Cell fate specification is critical for developmental patterning, and is well illustrated by the C. elegans male-specific postembryonic blast cell B. The B cell's first division is asymmetric, producing a large anterior daughter B.a, and a small posterior daughter B.p. B.a gives rise to all cells responsible for synthesis of the male copulatory spicules, whereas B.p produces no spicule cells. Genes known to be important for spicule formation include the Pax-6 homolog
vab-3, which is specifically necessary for B.a cell development. In
vab-3 mutant animals, the B.a cell or its daughters behave similar to the B.p cell.

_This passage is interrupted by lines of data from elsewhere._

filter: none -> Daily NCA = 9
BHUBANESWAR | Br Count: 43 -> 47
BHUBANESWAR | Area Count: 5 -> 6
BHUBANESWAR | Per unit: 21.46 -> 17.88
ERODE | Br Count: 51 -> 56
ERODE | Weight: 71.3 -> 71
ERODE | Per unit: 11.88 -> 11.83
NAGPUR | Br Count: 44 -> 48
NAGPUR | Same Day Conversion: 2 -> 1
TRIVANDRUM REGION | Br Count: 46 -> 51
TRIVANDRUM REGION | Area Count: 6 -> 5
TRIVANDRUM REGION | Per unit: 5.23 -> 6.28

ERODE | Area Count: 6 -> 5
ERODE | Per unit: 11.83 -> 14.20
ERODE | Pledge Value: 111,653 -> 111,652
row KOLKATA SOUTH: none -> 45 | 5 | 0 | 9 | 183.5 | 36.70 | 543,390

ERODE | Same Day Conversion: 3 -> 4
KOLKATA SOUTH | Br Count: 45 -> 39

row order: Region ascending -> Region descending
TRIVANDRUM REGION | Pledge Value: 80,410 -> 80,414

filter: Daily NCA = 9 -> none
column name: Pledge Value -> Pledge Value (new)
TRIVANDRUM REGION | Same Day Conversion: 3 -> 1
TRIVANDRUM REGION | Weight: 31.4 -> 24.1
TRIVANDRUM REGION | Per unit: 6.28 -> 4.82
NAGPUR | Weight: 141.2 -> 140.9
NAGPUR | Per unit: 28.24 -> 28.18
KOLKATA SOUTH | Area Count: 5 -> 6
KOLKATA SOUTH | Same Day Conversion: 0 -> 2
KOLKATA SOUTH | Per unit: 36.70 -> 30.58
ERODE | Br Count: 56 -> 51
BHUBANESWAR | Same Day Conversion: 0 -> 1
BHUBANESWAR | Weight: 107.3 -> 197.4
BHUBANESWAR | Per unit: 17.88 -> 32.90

We have made a
vab-3::gfp transcriptional reporter that is expressed in B.a and its descendents, recapitulating the reported VAB-3 expression pattern(1). Through mutant analysis, we find that two distinct genetic pathways act to restrict
vab-3 expression to the B.a cell and its descendents. One pathway, mediated by the Wnt gene
lin-44, restricts
vab-3 expression within the B lineage. LIN-44 signals to coordinate the asymmetric division of B through a Frizzled-type receptor LIN-17. In
lin-44 mutants, division of B often shows a reversed asymmetry, with only the posterior daughter dividing like a normal B.a(2). In
lin-17 mutants, B cell division is commonly symmetric, and both daughters divide like a normal B.a(3). In these mutants, we find that
vab-3::gfp is expressed only in cells exhibiting the B.a fate, suggesting differential
vab-3 transcription is a key response to Wnt signaling in B. Experiments focused on the Tcf-1 homolog
pop-1 are underway to further elucidate the regulation of
vab-3 transcription in this lineage. A second pathway, mediated by the ovo-related gene
lin-48, restricts
vab-3 expression to the B cell. In
lin-48 mutants, the blast cell U can inappropriately produce spicule cell types. We observe that
vab-3::gfp is ectopically expressed in the daughters of the presumptive U cell in
lin-48 mutants. This indicates one function of
lin-48 may be to distinguish U from B by restricting
vab-3 expression to B. Further analysis is planned to test the roles of other known transcriptional regulators to better understand how different developmental inputs converge to influence
vab-3 expression. 1. Zhang, Y. et al. (1998) Mech. Dev. 78: 179-87; 2. Herman, M.A., and Horvitz, H.R. (1994) Development 120: 1035-1047; 3. Sternberg, P.W., and Horvitz, H.R. (1988). Dev. Biol. 130: 67-73.